Conditions for menstruating women in immigration custody today are not substantially different from those experienced by Fauziya Kassingja in 1994. A 2019 investigation by the state of Washington found that menstruating teens in immigration custody were given a single pad a day, with no opportunity to shower or to get a change of clothing after visibly bleeding through their clothes. A 2009 Human Rights Watch report found that menstruating adult women in immigration custody face similar challenges: officials distributed only a set number of sanitary pads, women experienced difficulties obtaining more pads as needed, and women were forced to wear soiled clothing when their sanitary supplies proved inadequate for their flow.

Let’s take a detour to an important footnote to my essay (edited to remove cites). Why is 1 pad a day insufficient?

A single soaked pad or regular-sized tampon will hold 5 ml of blood. Menstrual cycles vary among women both in length and flow. One study found a median cycle of five days. The authors characterized cycle flows as light if blood flow was less than or equal to 36.5 ml, medium if flow was between 36.5 ml and 72.5 ml, and heavy if flow exceeded 72.5 ml, noting flow was routinely heavier in the first three days of any cycle. Thus, looking at flow capacity alone, a menstruating girl or woman would need two pads or regular-sized tampons per period day if experiencing light flow (as 36.5 ml ÷ 5 days = 7.3 ml/day) or more than four if experiencing heavy flow (as 72.5 ml ÷ 5 days = 14.5 ml/day). But flow capacity is not the only concern for menstruating women and girls. Those who use tampons for more than six hours or overnight are at greater risk for toxic shock syndrome, a life-threatening bacterial infection. Thus, to avoid the risk of toxic shock syndrome, menstruating women need a minimum of four pads or tampons per day.

Detention facility standards indicate that women and girls should receive “sufficient feminine hygiene products.” And yet they do not.
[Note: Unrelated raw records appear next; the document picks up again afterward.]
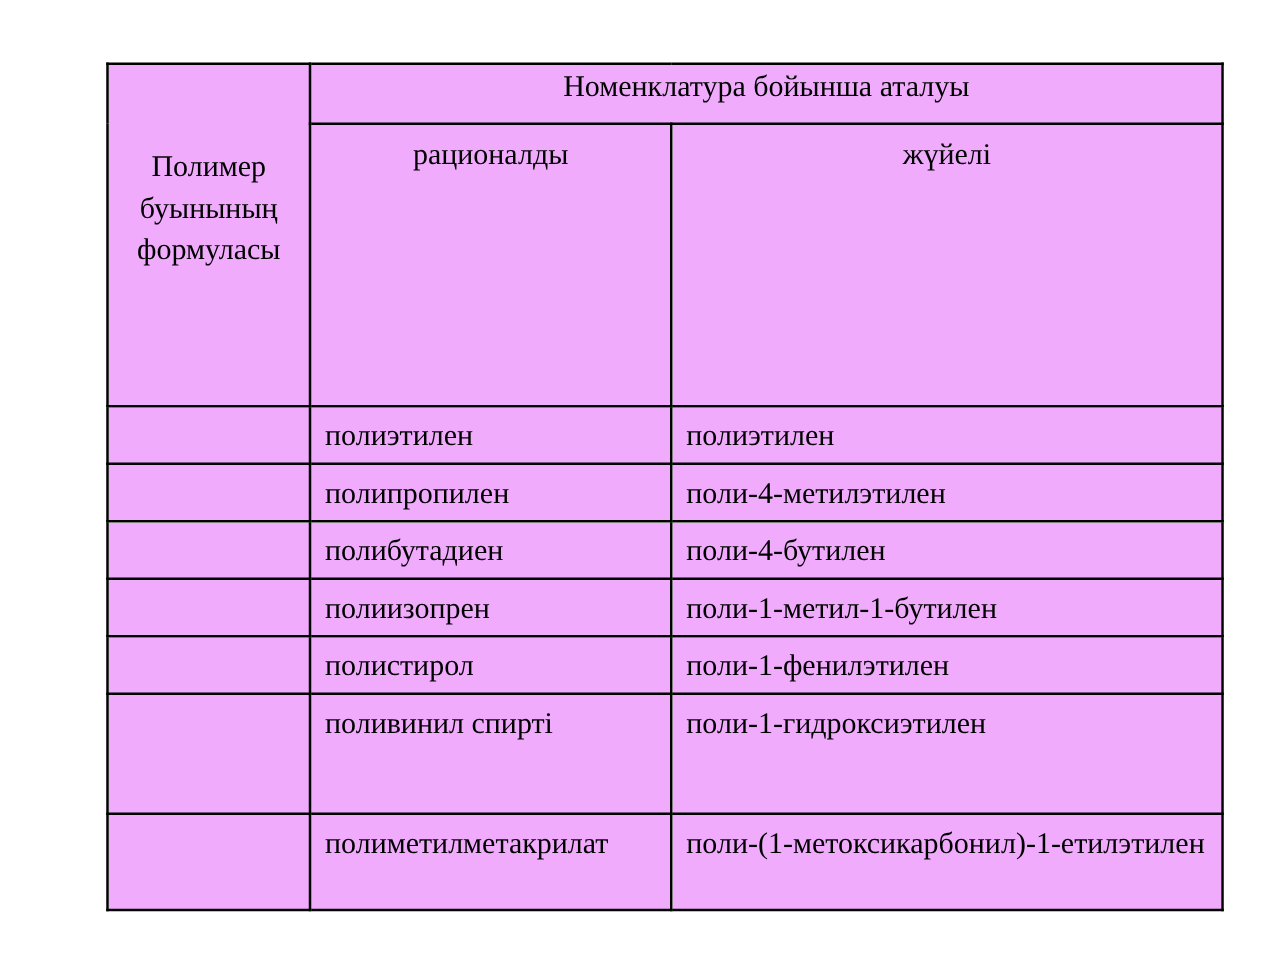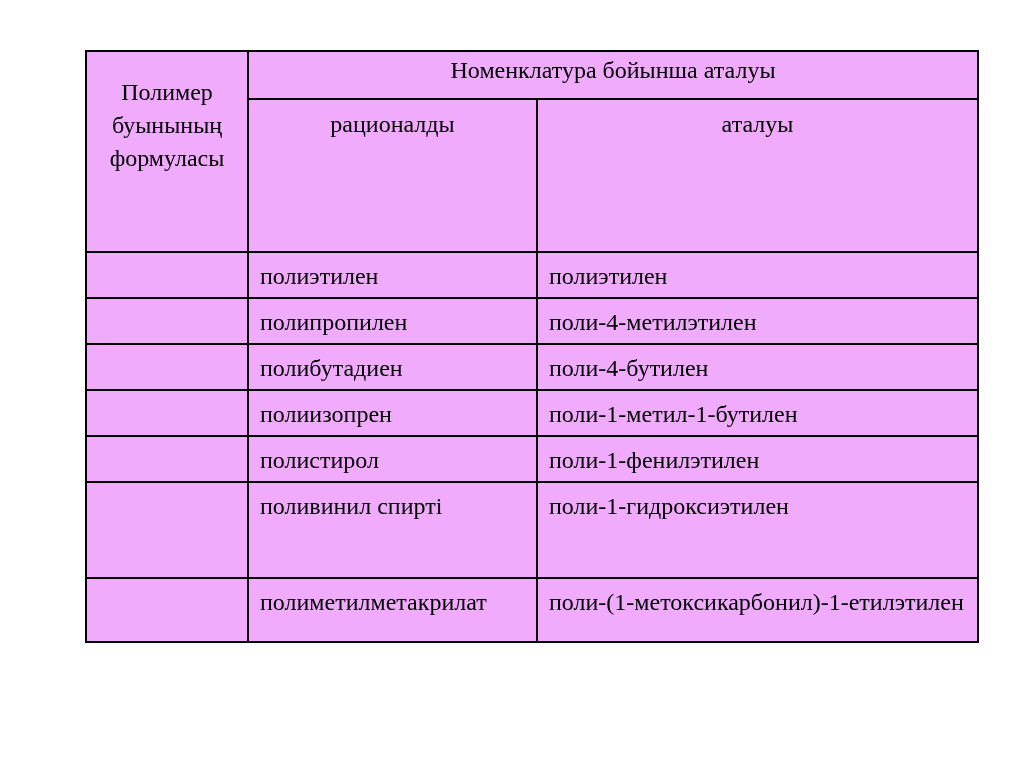--- a/index.html
+++ b/index.html
@@ -34,7 +34,7 @@
   }
   td.formula-header {
     text-align: center;
-    padding-top: 24px;
+    padding-top: 66px;
     line-height: 37px;
   }
   td.group-header {

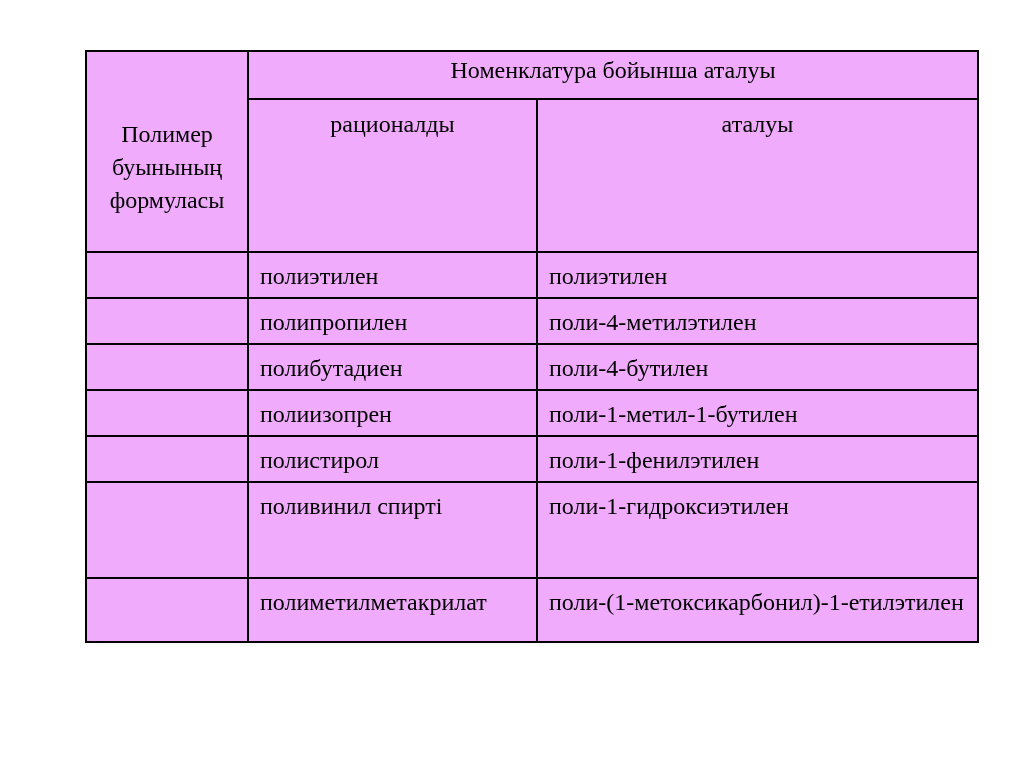--- a/index.html
+++ b/index.html
@@ -54,7 +54,7 @@
     padding: 7px 8px 4px 11px;
   }
   tr.header-row-1 { height: 48px; }
-  tr.header-row-2 { height: 153px; border-radius: 21px; }
+  tr.header-row-2 { height: 226px; border-radius: 21px; }
   tbody.data-rows tr { height: 44px; padding-left: 28px; }
   tbody.data-rows tr:nth-child(4) { height: 45px; border-radius: 11px; }
   tbody.data-rows tr:nth-child(6) { height: 96px; }

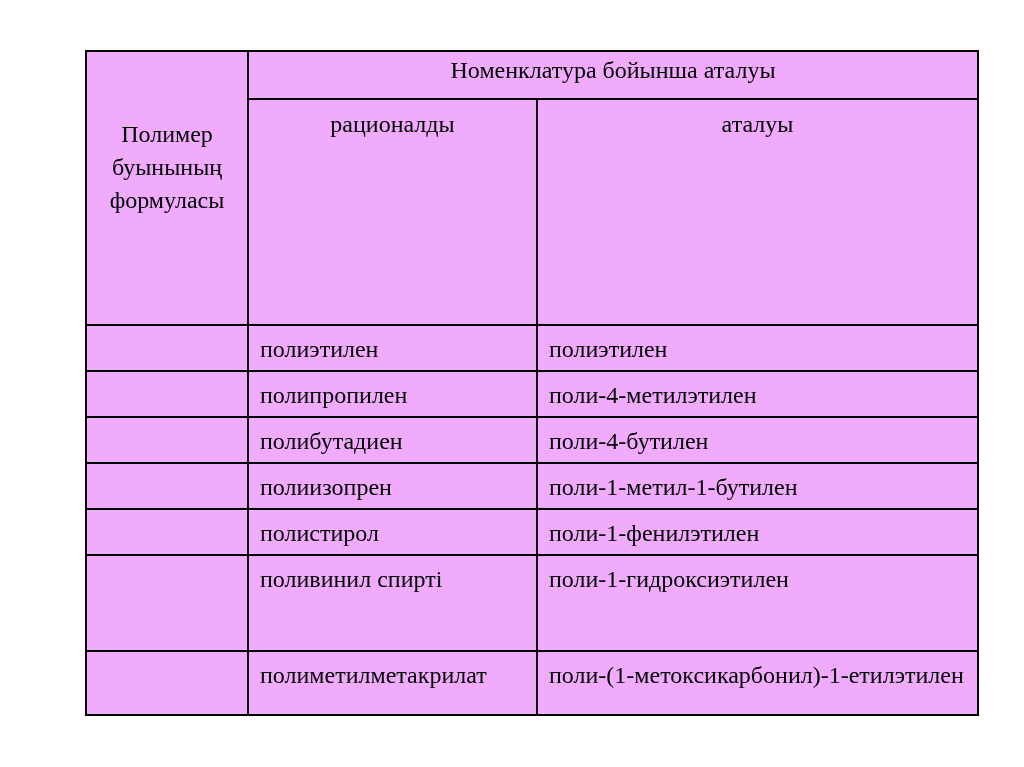--- a/index.html
+++ b/index.html
@@ -78,7 +78,7 @@
         </tr>
         <tr class="header-row-2">
           <td class="sub-header">рационалды</td>
-          <td class="sub-header">аталуы</td>
+          <td class="sub-header">жүйелі</td>
         </tr>
       </tbody>
       <tbody class="data-rows">

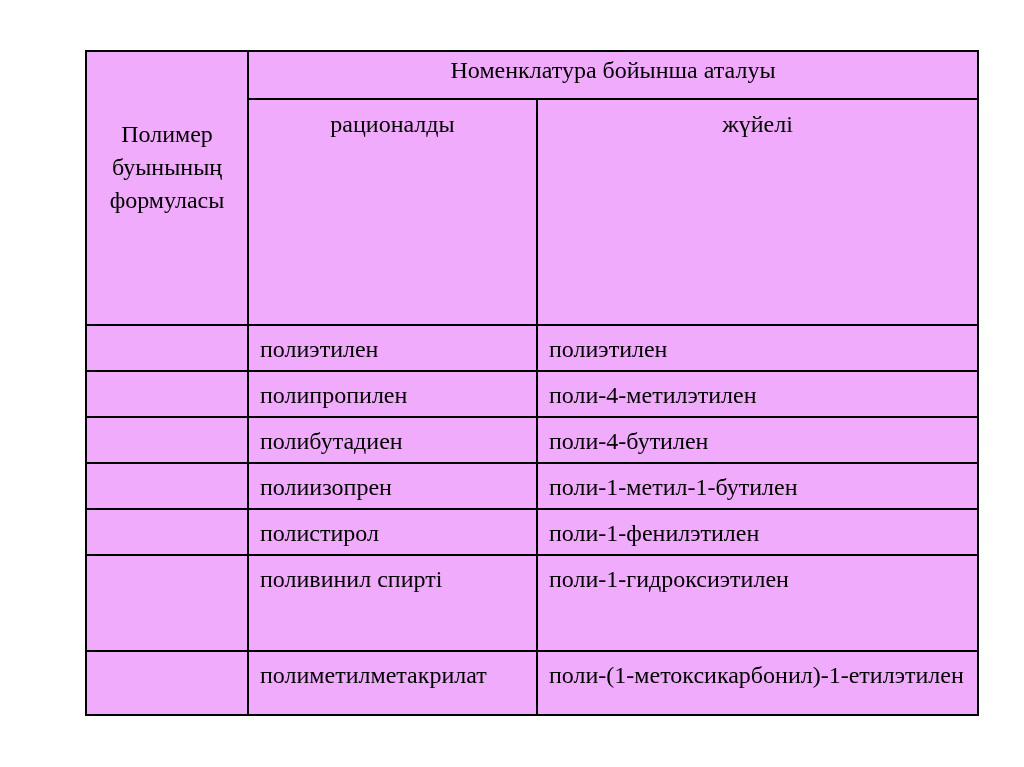--- a/index.html
+++ b/index.html
@@ -58,7 +58,7 @@
   tbody.data-rows tr { height: 44px; padding-left: 28px; }
   tbody.data-rows tr:nth-child(4) { height: 45px; border-radius: 11px; }
   tbody.data-rows tr:nth-child(6) { height: 96px; }
-  tbody.data-rows tr:nth-child(7) { height: 64px; }
+  tbody.data-rows tr:nth-child(7) { height: 77px; }
 </style>
 </head>
 <body>

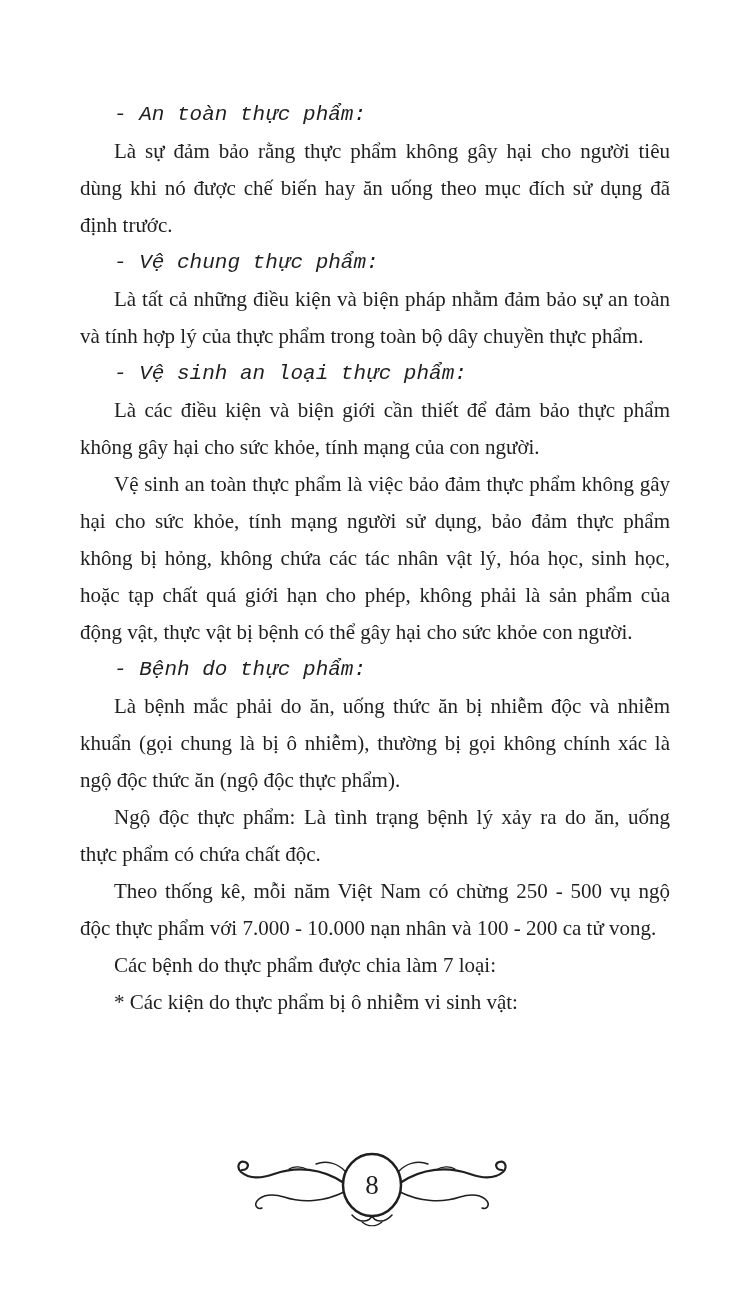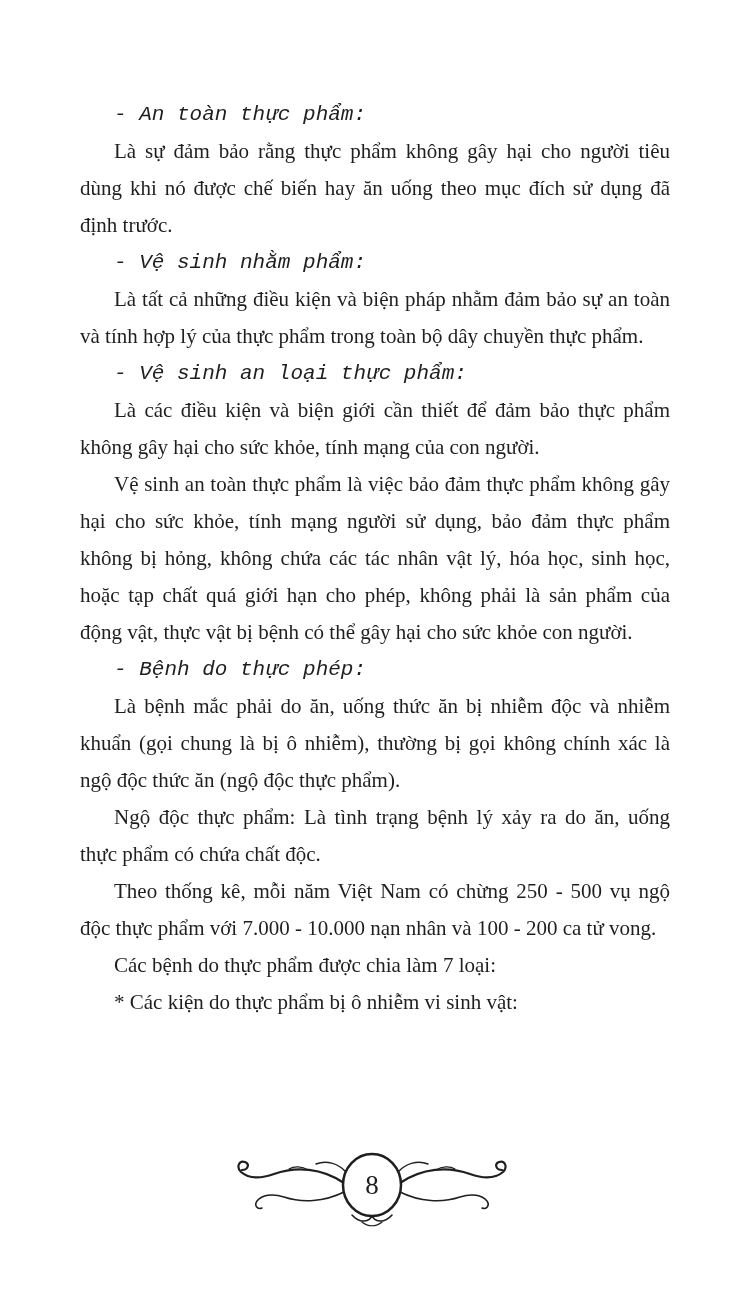--- a/index.html
+++ b/index.html
@@ -70,7 +70,7 @@
   <div class="text-block">
     <p class="hd">- An toàn thực phẩm:</p>
     <p>Là sự đảm bảo rằng thực phẩm không gây hại cho người tiêu dùng khi nó được chế biến hay ăn uống theo mục đích sử dụng đã định trước.</p>
-    <p class="hd">- Vệ sinh nhằm phẩm:</p>
+    <p class="hd">- Vệ chung thực phẩm:</p>
     <p>Là tất cả những điều kiện và biện pháp nhằm đảm bảo sự an toàn và tính hợp lý của thực phẩm trong toàn bộ dây chuyền thực phẩm.</p>
     <p class="hd">- Vệ sinh an loại thực phẩm:</p>
     <p>Là các điều kiện và biện giới cần thiết để đảm bảo thực phẩm không gây hại cho sức khỏe, tính mạng của con người.</p>

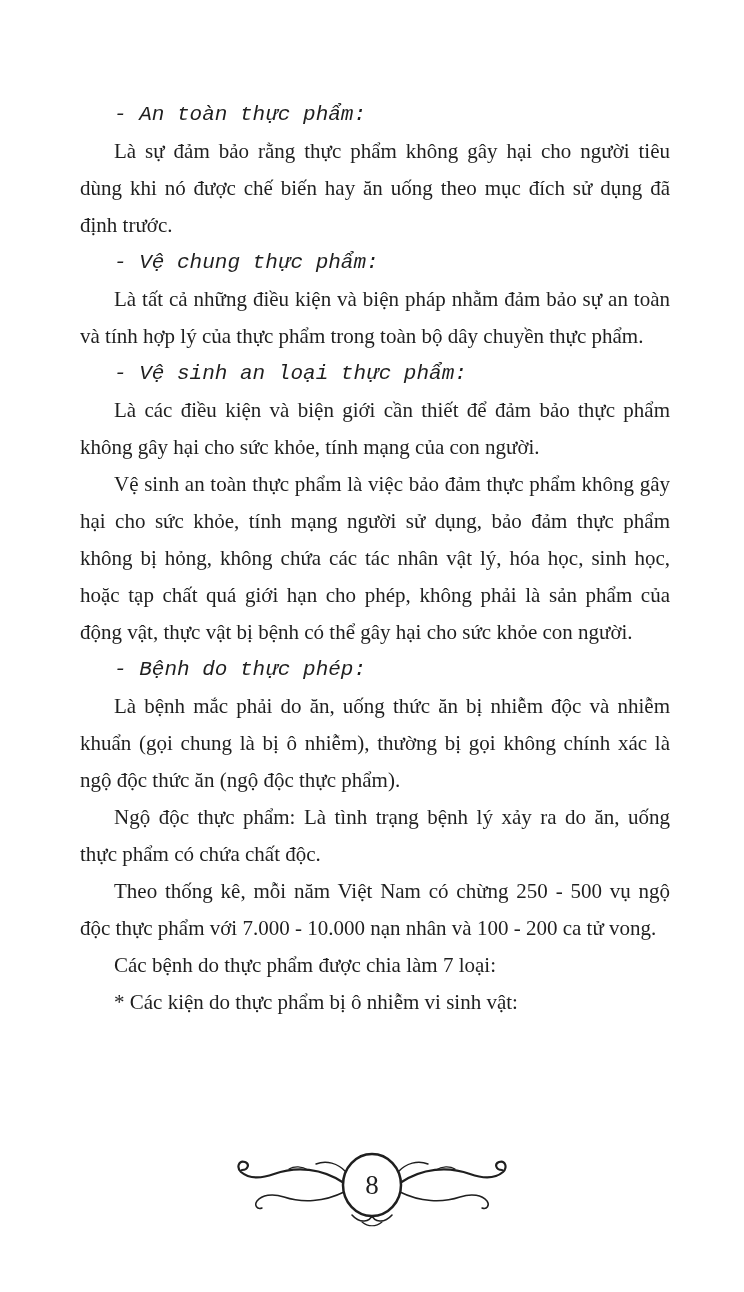--- a/index.html
+++ b/index.html
@@ -75,7 +75,7 @@
     <p class="hd">- Vệ sinh an loại thực phẩm:</p>
     <p>Là các điều kiện và biện giới cần thiết để đảm bảo thực phẩm không gây hại cho sức khỏe, tính mạng của con người.</p>
     <p>Vệ sinh an toàn thực phẩm là việc bảo đảm thực phẩm không gây hại cho sức khỏe, tính mạng người sử dụng, bảo đảm thực phẩm không bị hỏng, không chứa các tác nhân vật lý, hóa học, sinh học, hoặc tạp chất quá giới hạn cho phép, không phải là sản phẩm của động vật, thực vật bị bệnh có thể gây hại cho sức khỏe con người.</p>
-    <p class="hd">- Bệnh do thực phép:</p>
+    <p class="hd">- Bệnh do thực phẩm:</p>
     <p>Là bệnh mắc phải do ăn, uống thức ăn bị nhiễm độc và nhiễm khuẩn (gọi chung là bị ô nhiễm), thường bị gọi không chính xác là ngộ độc thức ăn (ngộ độc thực phẩm).</p>
     <p>Ngộ độc thực phẩm: Là tình trạng bệnh lý xảy ra do ăn, uống thực phẩm có chứa chất độc.</p>
     <p>Theo thống kê, mỗi năm Việt Nam có chừng 250 - 500 vụ ngộ độc thực phẩm với 7.000 - 10.000 nạn nhân và 100 - 200 ca tử vong.</p>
Solutions abound:

Women’s bathrooms could be stocked with freely available tampons and pads. If officers insist on maintaining control over these items, signs could be placed near where they are stored, noting “all sanitary supplies are freely available upon request.” Detention officers could be subject to mandatory education on the topic of menstruation and the requirement to distribute sanitary products. 

Heck, federal agencies could purchase period underwear and distribute pairs to all menstruating females in custody, in addition to improving access to tampons and pads.

In conclusion:

Females menstruate. This does not change when they enter custodial settings. It is up to the federal government to ensure that migrant women and girls within their charge consistently receive the period supplies and related medical care they need. The fact that the government has not consistently met this obligation highlights the problematic way in which civil immigration detention, ostensibly designed not to punish, nevertheless impermissibly punishes female migrants.